A Ukrainian teenager taken to Moscow from the occupied city of Mariupol has been summoned to a local military registration and enlistment office, media have reported.
Bohdan Yermokhin, 17, was one of a group of several dozen children moved from the Donetsk region by the Russian military and placed with foster families in Russia.
“I no longer have doubts about Russia’s plans,” his lawyer, Yekaterina Bobrovskaya, told the Ukrainian news site Grati. “When Bohdan turns 18 in three weeks, he will already be an adult, and, most likely, he will be sent to serve in the Russian army.”
Russian children’s rights commissioner Maria Lvova-Belova said in July that over 700,000 Ukrainian children have been “received” by Russia since its full-scale invasion in February 2022, an “overwhelming majority” of whom arrived without parents or relatives.

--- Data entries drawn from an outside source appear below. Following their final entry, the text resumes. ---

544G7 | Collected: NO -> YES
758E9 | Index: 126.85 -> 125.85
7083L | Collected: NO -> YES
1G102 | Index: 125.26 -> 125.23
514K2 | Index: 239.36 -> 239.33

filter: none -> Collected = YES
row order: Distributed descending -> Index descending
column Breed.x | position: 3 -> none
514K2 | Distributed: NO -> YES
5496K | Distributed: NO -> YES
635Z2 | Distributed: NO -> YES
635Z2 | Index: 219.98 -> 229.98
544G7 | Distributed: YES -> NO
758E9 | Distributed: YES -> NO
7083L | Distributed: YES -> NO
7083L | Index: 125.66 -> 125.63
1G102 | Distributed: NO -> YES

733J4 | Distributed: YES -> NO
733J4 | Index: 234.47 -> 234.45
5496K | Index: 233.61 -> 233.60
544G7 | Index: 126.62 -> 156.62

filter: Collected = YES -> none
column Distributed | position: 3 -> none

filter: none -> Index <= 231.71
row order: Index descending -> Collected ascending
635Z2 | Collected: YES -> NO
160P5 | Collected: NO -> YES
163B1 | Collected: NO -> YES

Yermokhin’s legally registered Russian guardian, Irina Rudnitskaya, told the BBC’s Russian service that he was not conscripted and that he merely needed to verify personal information.
Even if he were conscripted, “conscripts do not participate in the SVO,” she said, using the abbreviation for “special military operation,” the Kremlin’s term for its invasion.
President Vladimir Putin promised conscripts would not take part in active combat at the beginning of the war. The BBC had verified at least 57 conscript deaths in Ukraine by August 2023.
Yermokhin, an orphan, tried to flee Russia in March 2023 but was caught by security forces at the Belarusian border. Lvova-Belova said he had been deceived and lured back to Ukraine via manipulation and threats.
“A very positive boy, he helped our military, he was so pro-Russian,” she said.
A former foster mother in Ukraine told the BBC their social media correspondence had been deleted after the escape attempt and none of his Mariupol acquaintances had heard anything from him since.
Despite Yermokhin’s current possession of a Russian passport, the Ukrainian government considers him a citizen of Ukraine and his conscription illegal.
The International Criminal Court has issued a warrant for Putin and Lvova-Belova’s arrest for the illegal deportations of Ukrainian children.
Moscow maintains that it removed the children from areas of conflict to ensure their safety.
An earlier version of this article incorrectly stated that Yermokhin was drafted into the Russian military.